Aim of the task: From the entries below, pull out each line where "span" appears.
[[ Data for this task open ]]
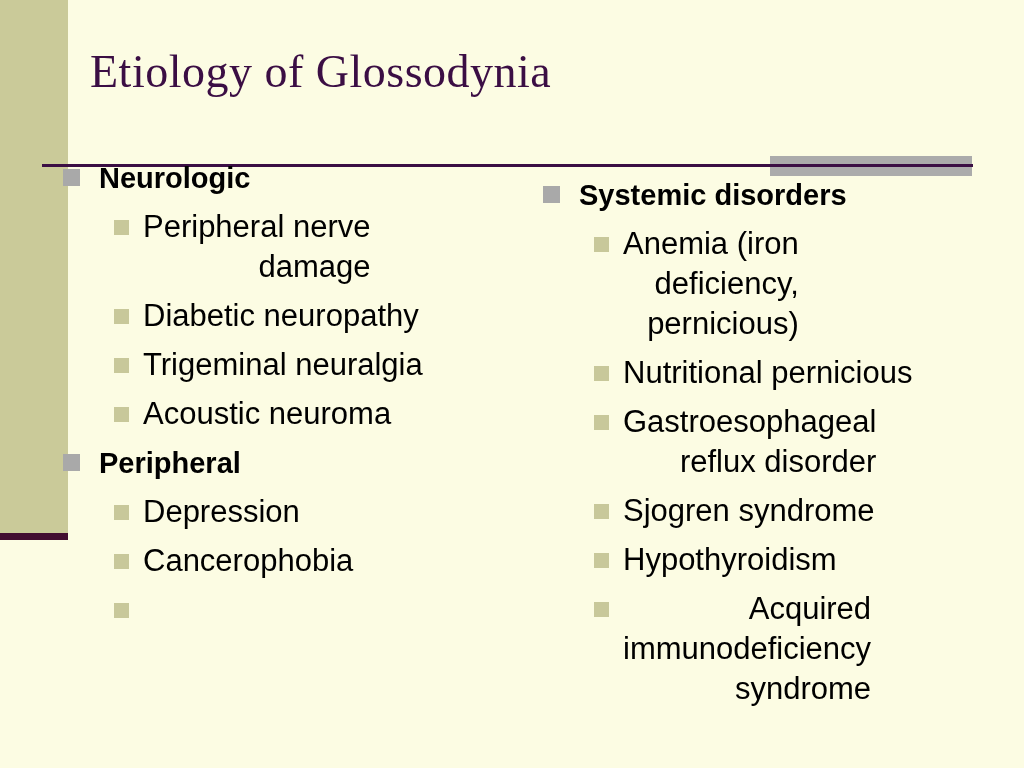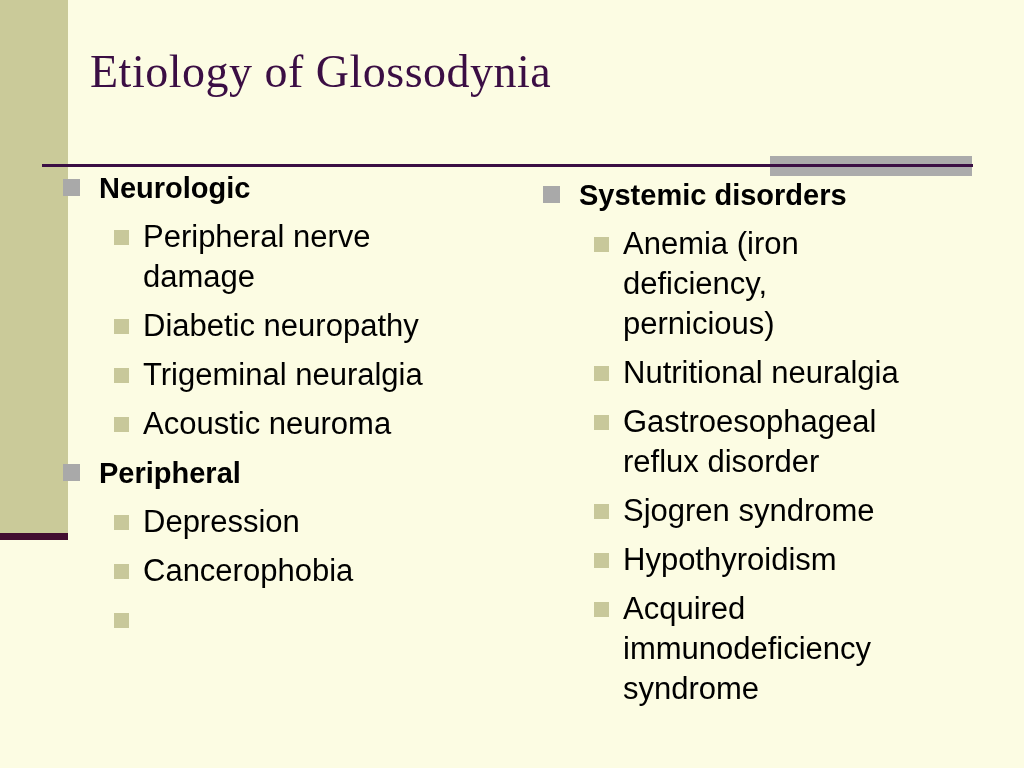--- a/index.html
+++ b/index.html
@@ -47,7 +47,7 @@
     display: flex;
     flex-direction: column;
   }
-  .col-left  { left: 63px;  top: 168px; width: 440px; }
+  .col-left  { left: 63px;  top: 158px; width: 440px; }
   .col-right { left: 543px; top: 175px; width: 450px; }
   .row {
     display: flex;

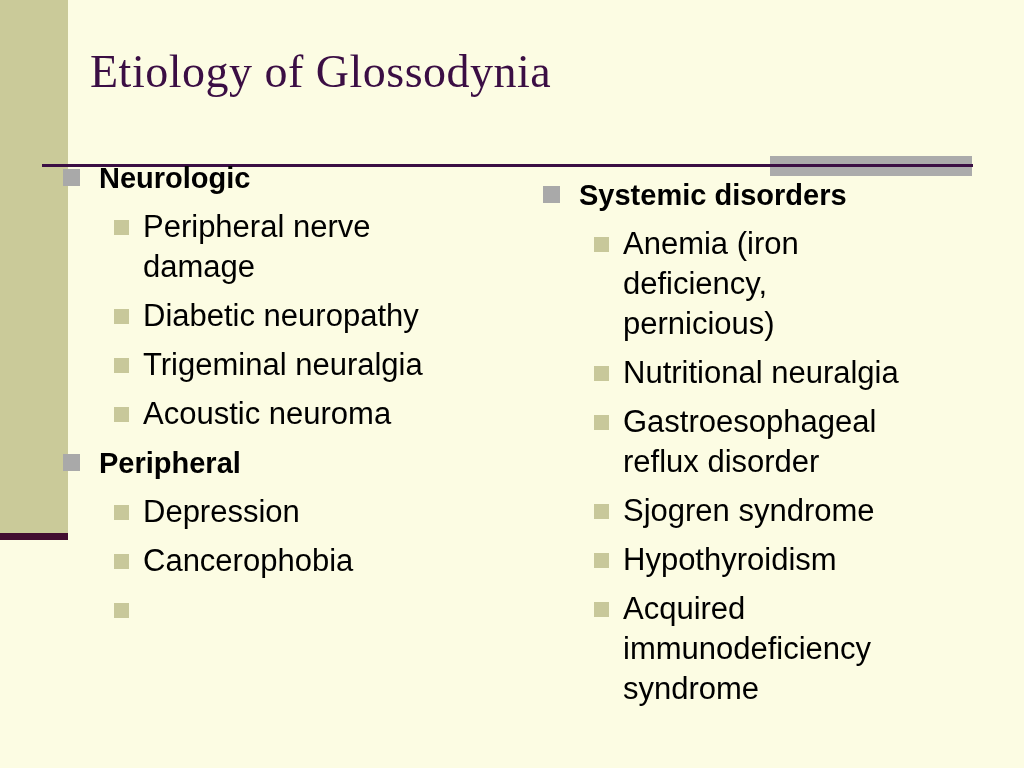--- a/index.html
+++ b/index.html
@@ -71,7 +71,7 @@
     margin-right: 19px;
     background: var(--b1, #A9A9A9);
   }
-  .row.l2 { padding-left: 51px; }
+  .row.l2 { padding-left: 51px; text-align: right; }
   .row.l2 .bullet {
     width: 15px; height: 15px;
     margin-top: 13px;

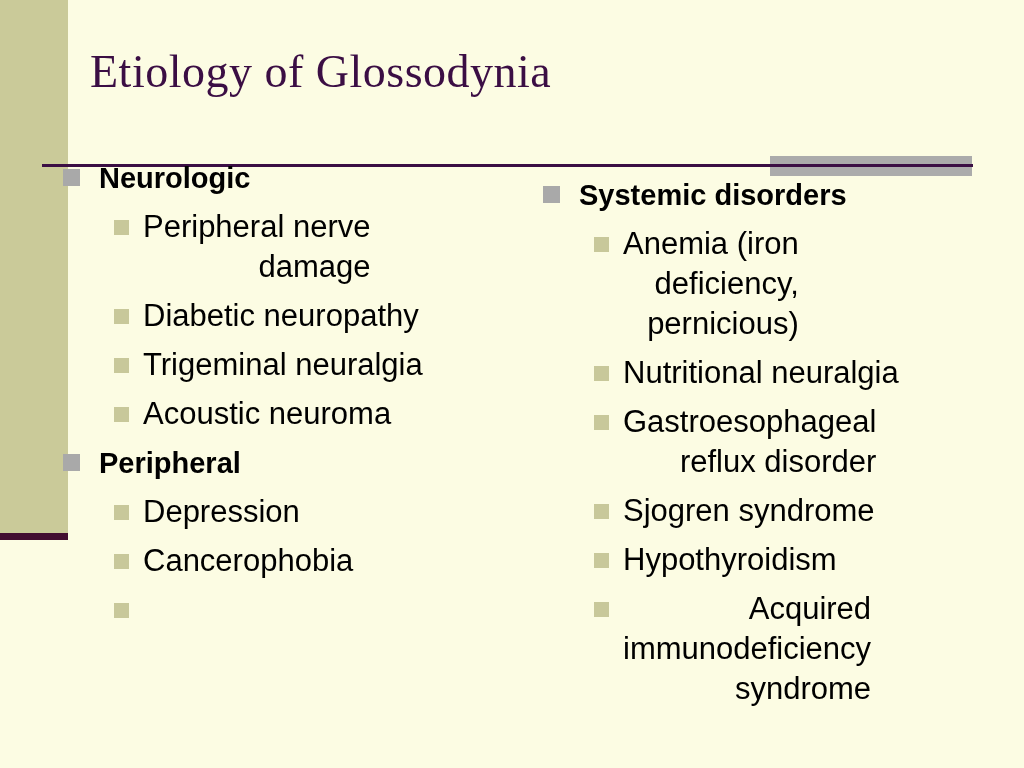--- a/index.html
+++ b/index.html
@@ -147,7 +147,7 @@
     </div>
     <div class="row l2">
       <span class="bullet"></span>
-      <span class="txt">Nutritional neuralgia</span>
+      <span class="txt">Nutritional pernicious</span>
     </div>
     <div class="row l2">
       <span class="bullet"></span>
[[ Data for this task closed ]]
[[ Data for this task open ]]
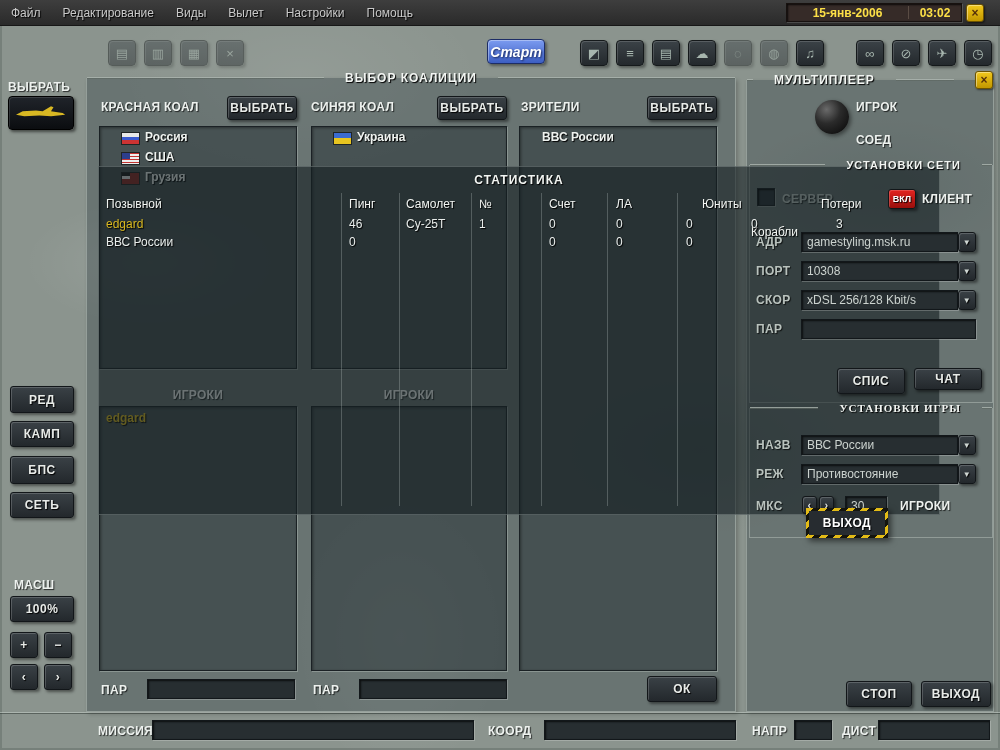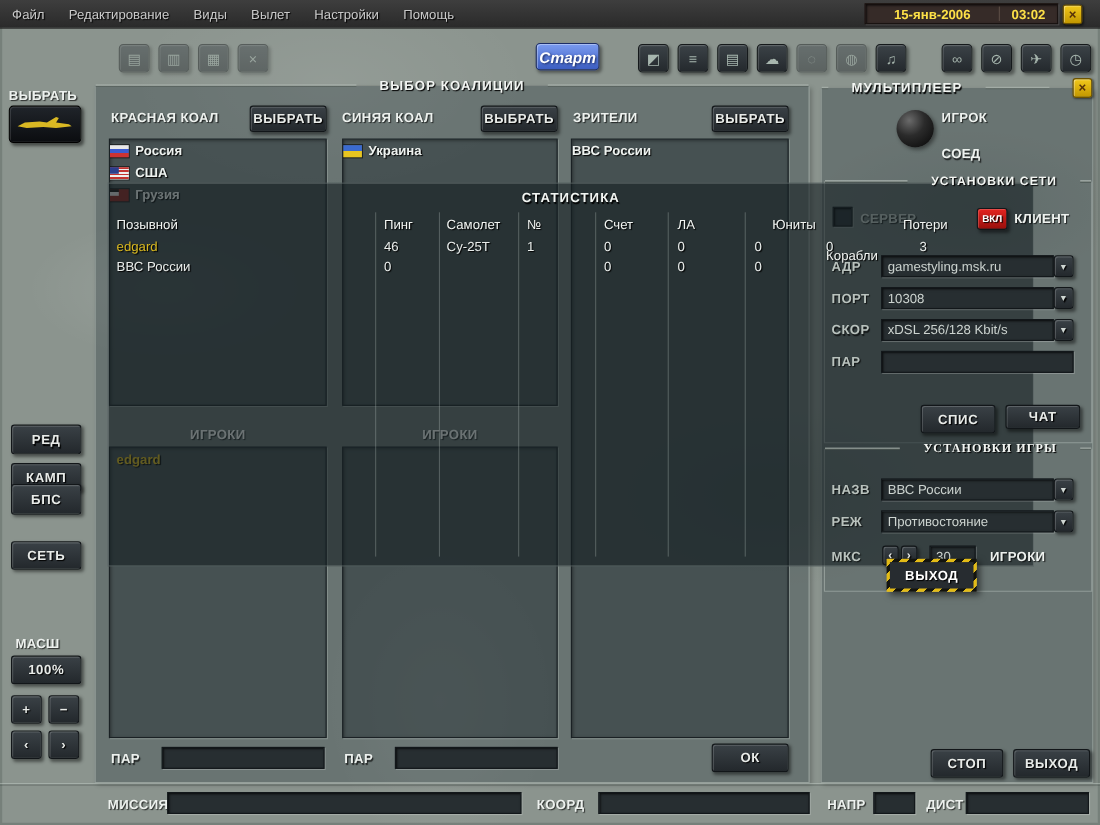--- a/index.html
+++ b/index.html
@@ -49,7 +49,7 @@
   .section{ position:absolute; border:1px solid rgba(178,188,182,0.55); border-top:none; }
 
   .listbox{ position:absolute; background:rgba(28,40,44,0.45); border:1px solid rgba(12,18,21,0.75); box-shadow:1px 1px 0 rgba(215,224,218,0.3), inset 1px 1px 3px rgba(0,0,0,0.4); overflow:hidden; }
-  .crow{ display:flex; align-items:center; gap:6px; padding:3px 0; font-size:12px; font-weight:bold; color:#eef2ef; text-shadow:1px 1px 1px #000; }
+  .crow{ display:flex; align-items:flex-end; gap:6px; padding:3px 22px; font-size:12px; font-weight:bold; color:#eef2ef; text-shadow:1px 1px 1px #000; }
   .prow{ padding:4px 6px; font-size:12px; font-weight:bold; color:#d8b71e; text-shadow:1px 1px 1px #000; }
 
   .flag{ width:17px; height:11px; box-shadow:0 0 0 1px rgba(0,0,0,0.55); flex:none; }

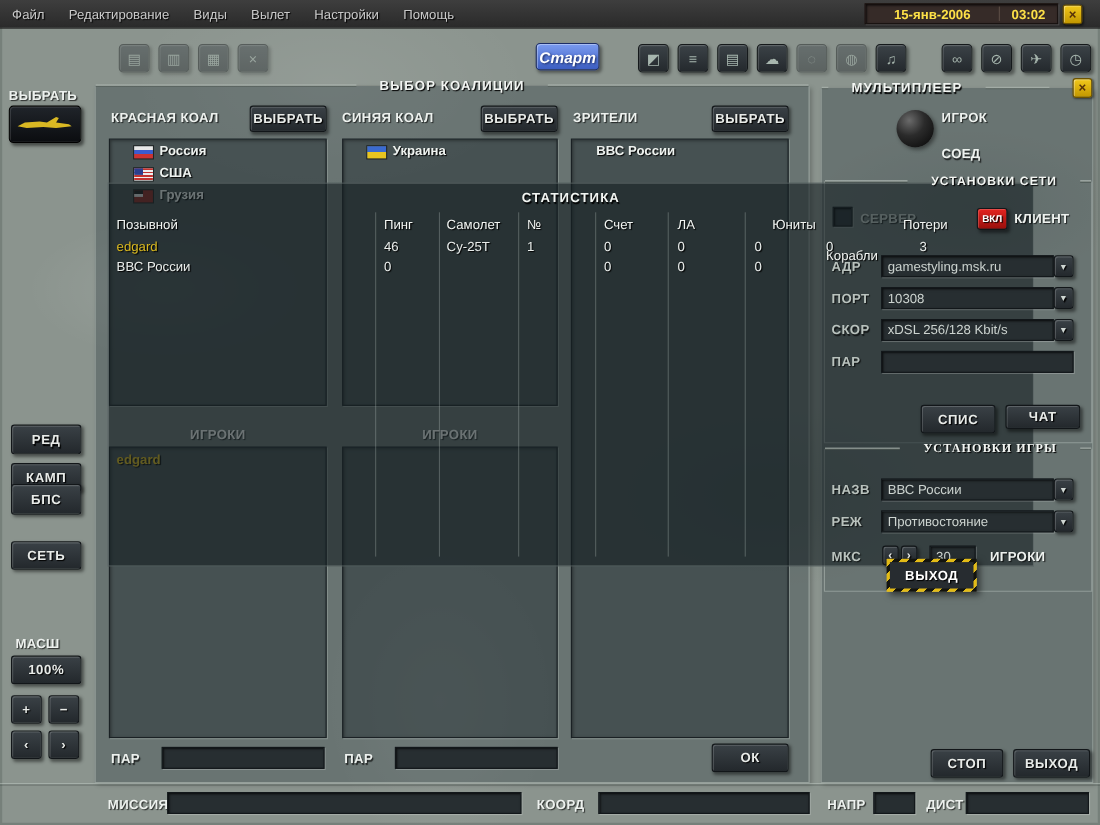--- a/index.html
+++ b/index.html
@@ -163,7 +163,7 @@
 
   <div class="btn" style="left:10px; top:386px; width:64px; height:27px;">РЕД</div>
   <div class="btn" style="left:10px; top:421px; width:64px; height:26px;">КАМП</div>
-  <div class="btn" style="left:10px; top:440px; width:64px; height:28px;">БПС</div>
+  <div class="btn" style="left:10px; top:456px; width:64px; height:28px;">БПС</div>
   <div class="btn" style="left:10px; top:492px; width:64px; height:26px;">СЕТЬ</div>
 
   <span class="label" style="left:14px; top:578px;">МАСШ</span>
[[ Data for this task closed ]]
[[ Data for this task open ]]
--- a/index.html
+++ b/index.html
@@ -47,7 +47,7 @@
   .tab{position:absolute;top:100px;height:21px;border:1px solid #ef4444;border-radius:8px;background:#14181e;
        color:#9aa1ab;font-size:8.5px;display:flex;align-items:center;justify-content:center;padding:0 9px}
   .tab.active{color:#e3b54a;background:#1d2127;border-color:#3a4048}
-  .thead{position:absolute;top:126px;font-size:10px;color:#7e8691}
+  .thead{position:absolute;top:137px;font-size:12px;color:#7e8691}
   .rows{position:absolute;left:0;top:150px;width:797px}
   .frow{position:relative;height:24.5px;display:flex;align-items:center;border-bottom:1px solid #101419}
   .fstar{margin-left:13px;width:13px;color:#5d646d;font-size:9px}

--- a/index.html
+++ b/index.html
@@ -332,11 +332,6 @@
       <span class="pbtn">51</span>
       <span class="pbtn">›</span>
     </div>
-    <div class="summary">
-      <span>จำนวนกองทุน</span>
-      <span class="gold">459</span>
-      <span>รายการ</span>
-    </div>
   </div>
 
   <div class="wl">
[[ Data for this task closed ]]
Expected answer:
       <span class="bullet"></span>
-      <span class="txt">Nutritional neuralgia</span>
+      <span class="txt">Nutritional pernicious</span>
       <span class="bullet"></span>
   <span class="label" style="left:14px; top:578px;">МАСШ</span>
       <span class="pbtn">51</span>
       <span class="pbtn">›</span>
-      <span>จำนวนกองทุน</span>
-      <span class="gold">459</span>
-      <span>รายการ</span>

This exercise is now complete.